Selain novum baru, alasan lain mengajukan PK ialah adanya berbagai putusan yang saling bertentangan satu dengan yang lain hingga adanya putusan yang memperlihatkan suatu kekhilafan hakim atas suatu kekeliruan yang nyata.
"Banyak yang akan kami uraikan. Seperti tidak pernah satu pun ada kalimat Siti Fadilah ke Mulya : Mul tolong kamu bantu tunjuk indofarma karena sama dengan bantu PAN. Ini sudah dibuktikan dalam putusan tidak ada keterlibatan peran lain. Bahkan dalam putusan lalu, tidak ada aliran sedikit pun yang dituduhkan ke Amien Rais, dan petinggi PAN yang lain. Kalimat itu tidak ada, karena di putusan Mulya kalimat itu tidak ada. Tapi sekarang seakan-akan Mulya mengeluarkan kalimat itu, merekayasa agar Bu Siti Fasilah terkena penunjukan langsung," imbuhnya.
Diketahui Siti Fadilah dinilai terbukti secara sah dan meyakinkan telah melakukan perbuatan korupsi secara bersama-sama.
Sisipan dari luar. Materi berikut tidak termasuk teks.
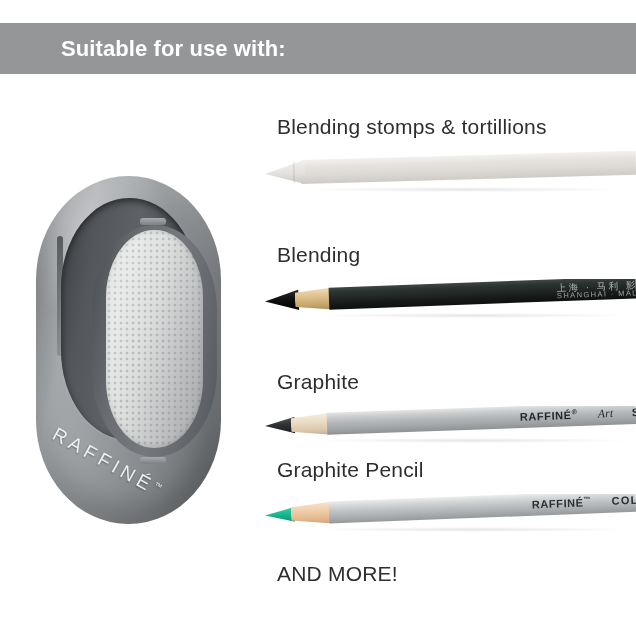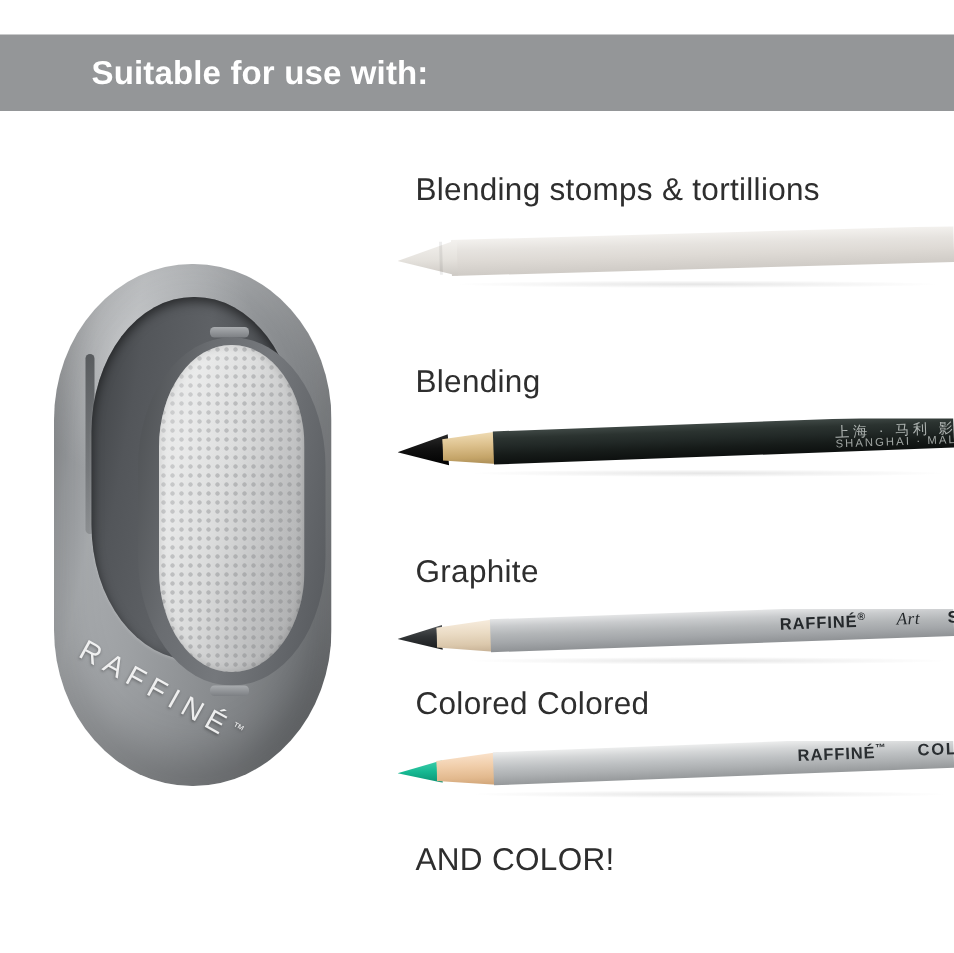--- a/index.html
+++ b/index.html
@@ -426,31 +426,31 @@
           <span class="barrel-text brand"><span>RAFFINÉ</span><sup>®</sup></span>
           <span class="barrel-text sub">Art</span>
           <span class="barrel-text series">SKE</span>
         </div>
       </div>
       <div class="shadow-soft" style="left:48px; top:32px; width:318px;"></div>
     </div>
   </div>
 
   <div class="item" style="top:458px;">
-    <div class="item-label">Colored Colored</div>
+    <div class="item-label">Graphite Pencil</div>
     <div class="art-strip" style="top:36px;">
       <div class="pencil colored">
         <div class="pencil-lead"></div>
         <div class="pencil-wood"></div>
         <div class="pencil-barrel">
           <span class="barrel-text brand"><span>RAFFINÉ</span><sup>™</sup></span>
           <span class="barrel-text series">COLOR</span>
         </div>
       </div>
       <div class="shadow-soft" style="left:50px; top:33px; width:315px;"></div>
     </div>
   </div>
 
   <div class="item" style="top:562px;">
-    <div class="item-label">AND COLOR!</div>
+    <div class="item-label">AND MORE!</div>
   </div>
 
 </div>
 
 </body></html>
Siti Fadilah bersalah karena melakukan penunjukan langsung saat pengadaan alat kesehatan guna mengantisipasi kejadian luar biasa tahun 2005 pada Pusat Penanggulangan Masalah Kesehatan (PPMK) Departemen Kesehatan atau buffer stcok.
Vonis yang diterima Siti Fadilah ini lebih ringan dari tuntutan jaksa yakni pidana penjara enam tahun dan denda Rp 500 juta subsidair enam bulan kurungan.
Selain divonis pidana penjara dan denda, Siti juga dijatuhi pidana tambahan yakni membayar pidana tambahan Rp 550 juta. Pidana tambahan tersebut berasal dari gratifikasi Rp 1.900.000.000 miliar yang diterima Siti Fadilah dalam bentuk Mandiri Travelers Cheque.
Atas vonis itu, Siti tidak mengajukan banding karena takut hukumannya diperberat. KPK juga memutuskan menerima vonis karena merasa putusan sudah memenuhi rasa keadilan masyarakat dan Siti Fadilah siap membayar sisa uang pengganti dan denda. Karena tidak ada banding, Siti Fadilah dieksekusi ke Lepas Pondok Bambu, Jakarta Timur.